_TASK OBJECTIVE:_
Return the data below in full and exactly, except that the pictures are dropped.

_MATERIAL SUPPLIED:_
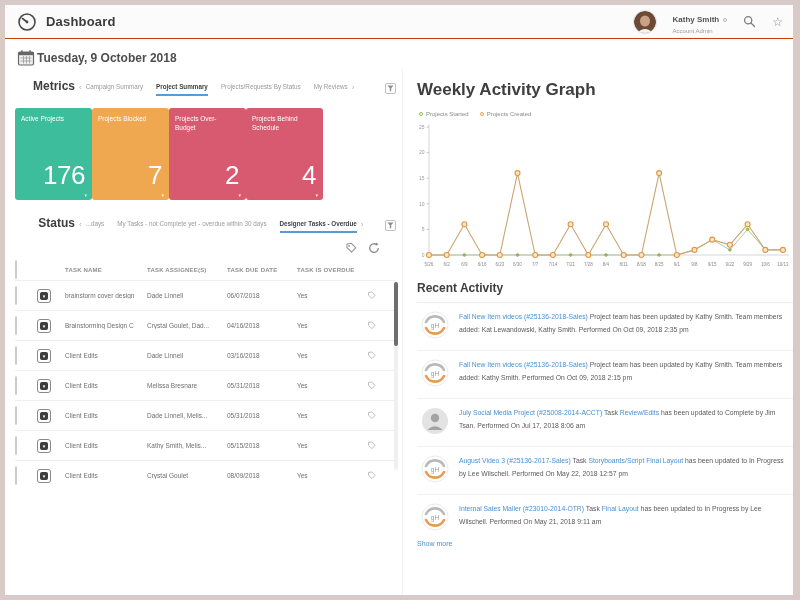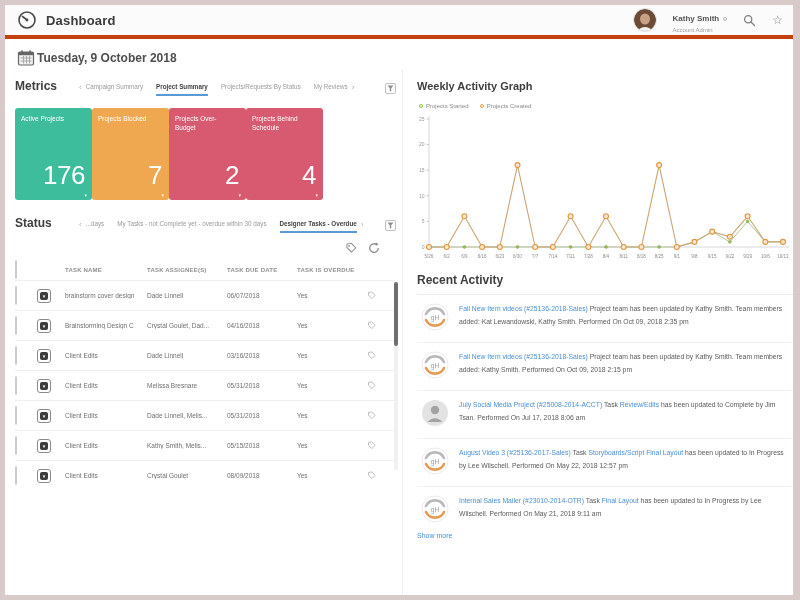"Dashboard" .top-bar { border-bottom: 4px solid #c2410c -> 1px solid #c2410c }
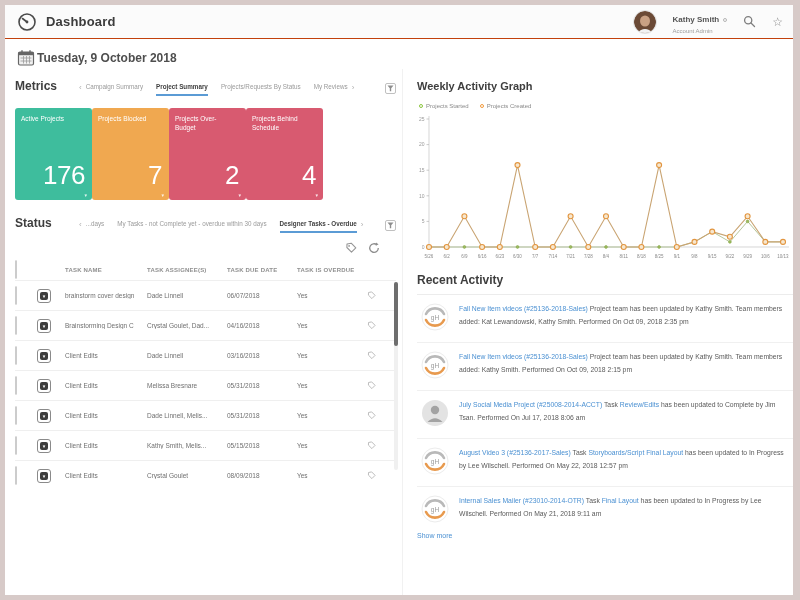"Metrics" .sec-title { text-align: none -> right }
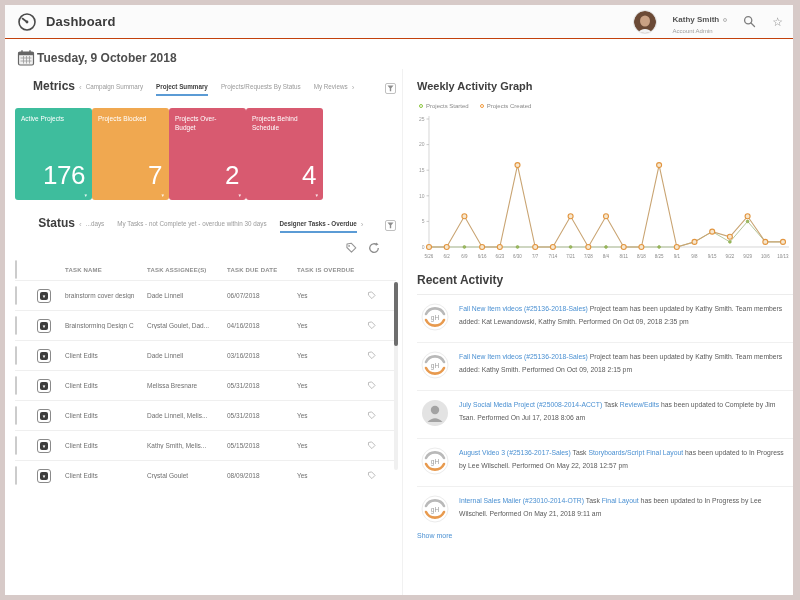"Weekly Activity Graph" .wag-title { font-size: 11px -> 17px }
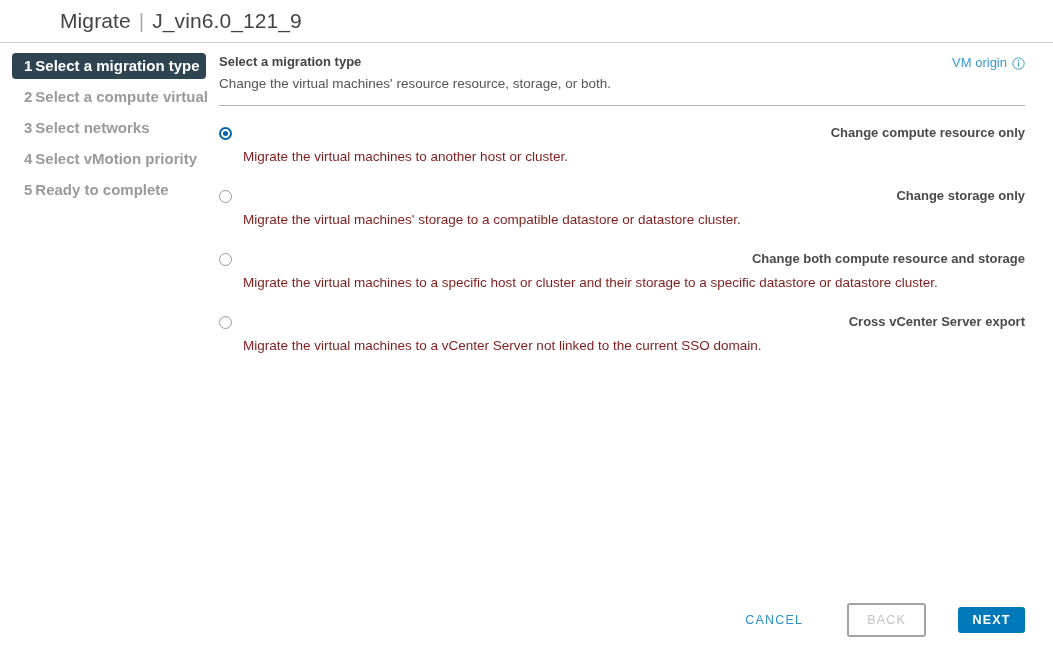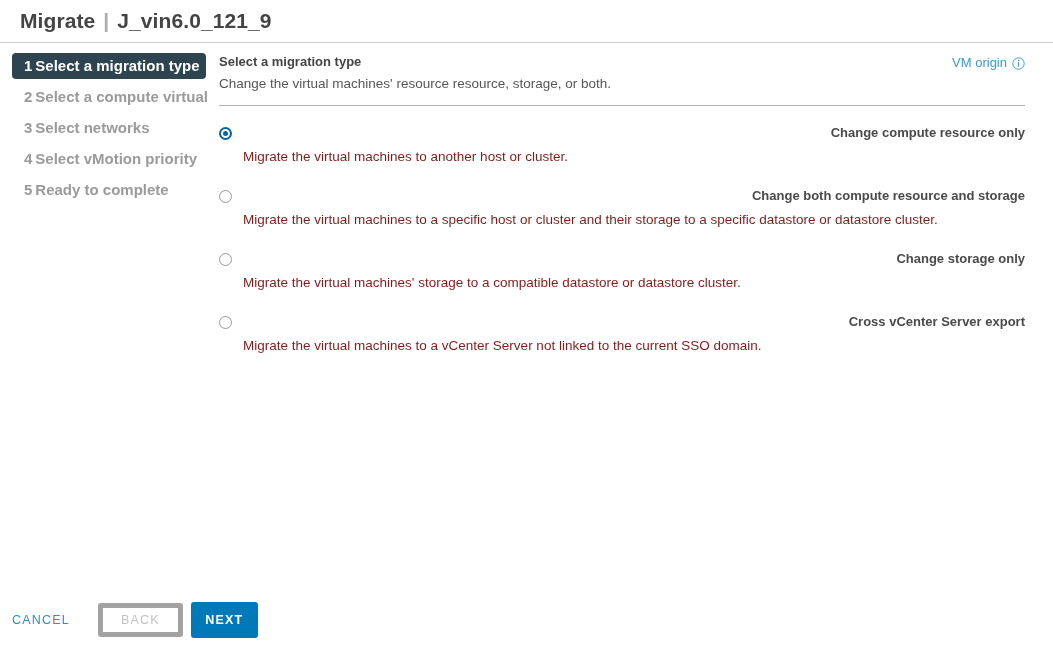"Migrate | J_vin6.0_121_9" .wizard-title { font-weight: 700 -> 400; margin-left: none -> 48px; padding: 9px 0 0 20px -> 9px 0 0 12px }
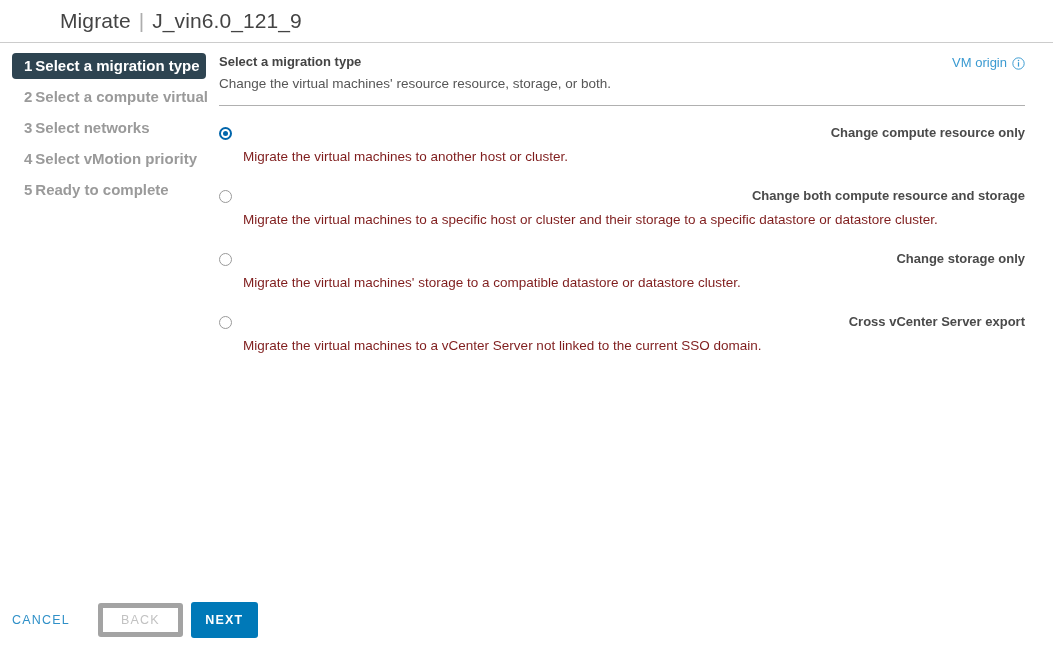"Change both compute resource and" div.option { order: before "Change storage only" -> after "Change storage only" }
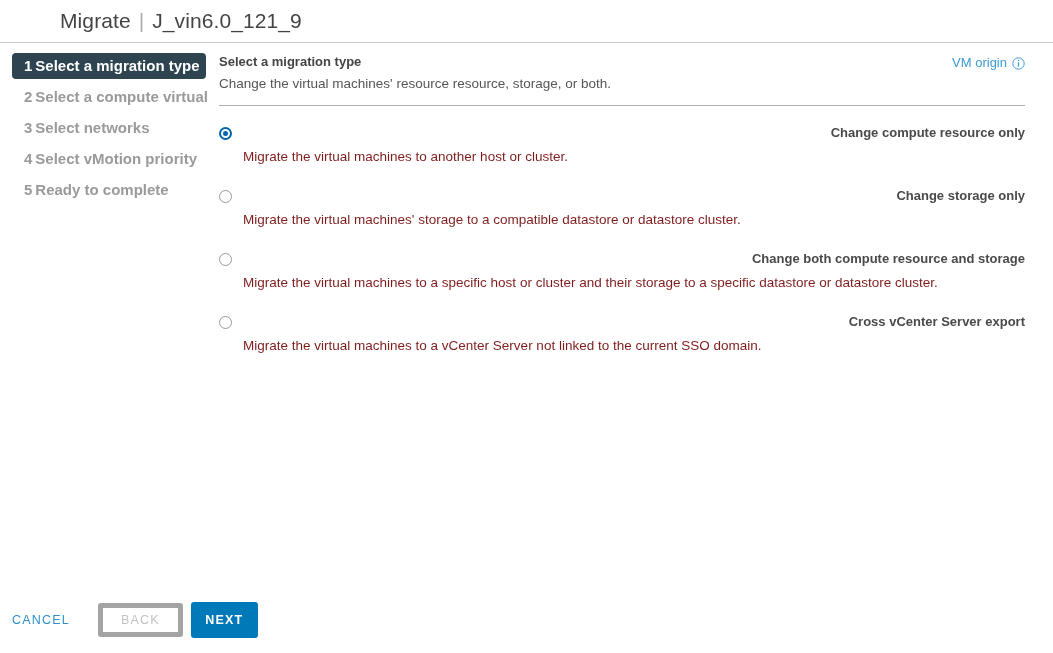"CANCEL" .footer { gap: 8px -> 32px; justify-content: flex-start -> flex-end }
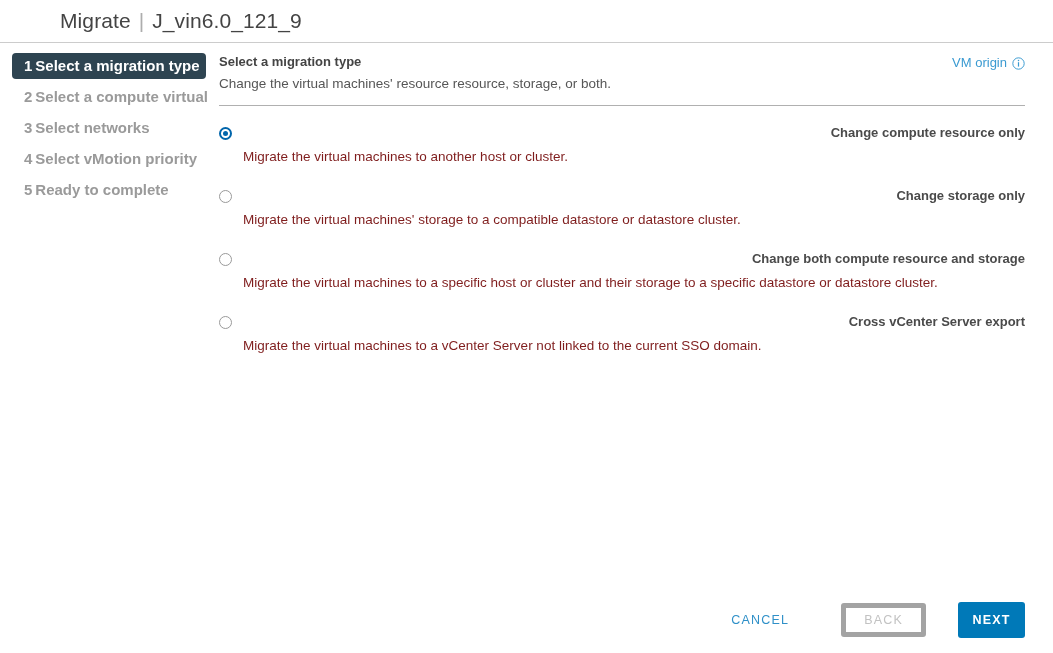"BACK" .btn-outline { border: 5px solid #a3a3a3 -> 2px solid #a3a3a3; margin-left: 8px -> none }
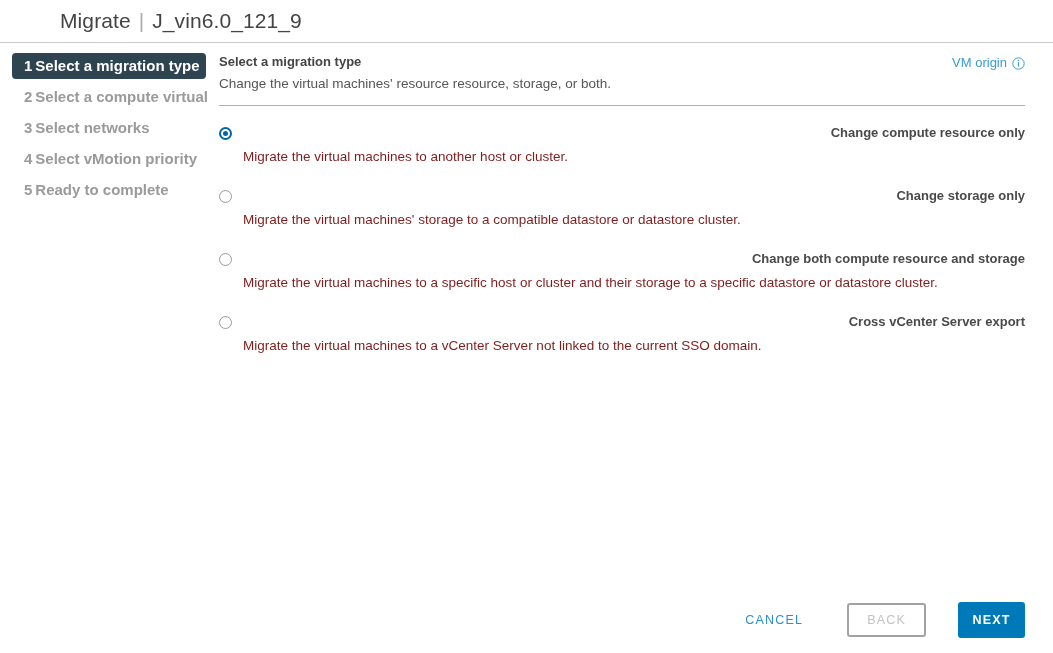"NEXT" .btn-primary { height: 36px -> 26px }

_THE COMPLETED TASK:_
"Dashboard" .top-bar { border-bottom: 4px solid #c2410c -> 1px solid #c2410c }
"Metrics" .sec-title { text-align: none -> right }
"Weekly Activity Graph" .wag-title { font-size: 11px -> 17px }
"Migrate | J_vin6.0_121_9" .wizard-title { font-weight: 700 -> 400; margin-left: none -> 48px; padding: 9px 0 0 20px -> 9px 0 0 12px }
"Change both compute resource and" div.option { order: before "Change storage only" -> after "Change storage only" }
"CANCEL" .footer { gap: 8px -> 32px; justify-content: flex-start -> flex-end }
"BACK" .btn-outline { border: 5px solid #a3a3a3 -> 2px solid #a3a3a3; margin-left: 8px -> none }
"NEXT" .btn-primary { height: 36px -> 26px }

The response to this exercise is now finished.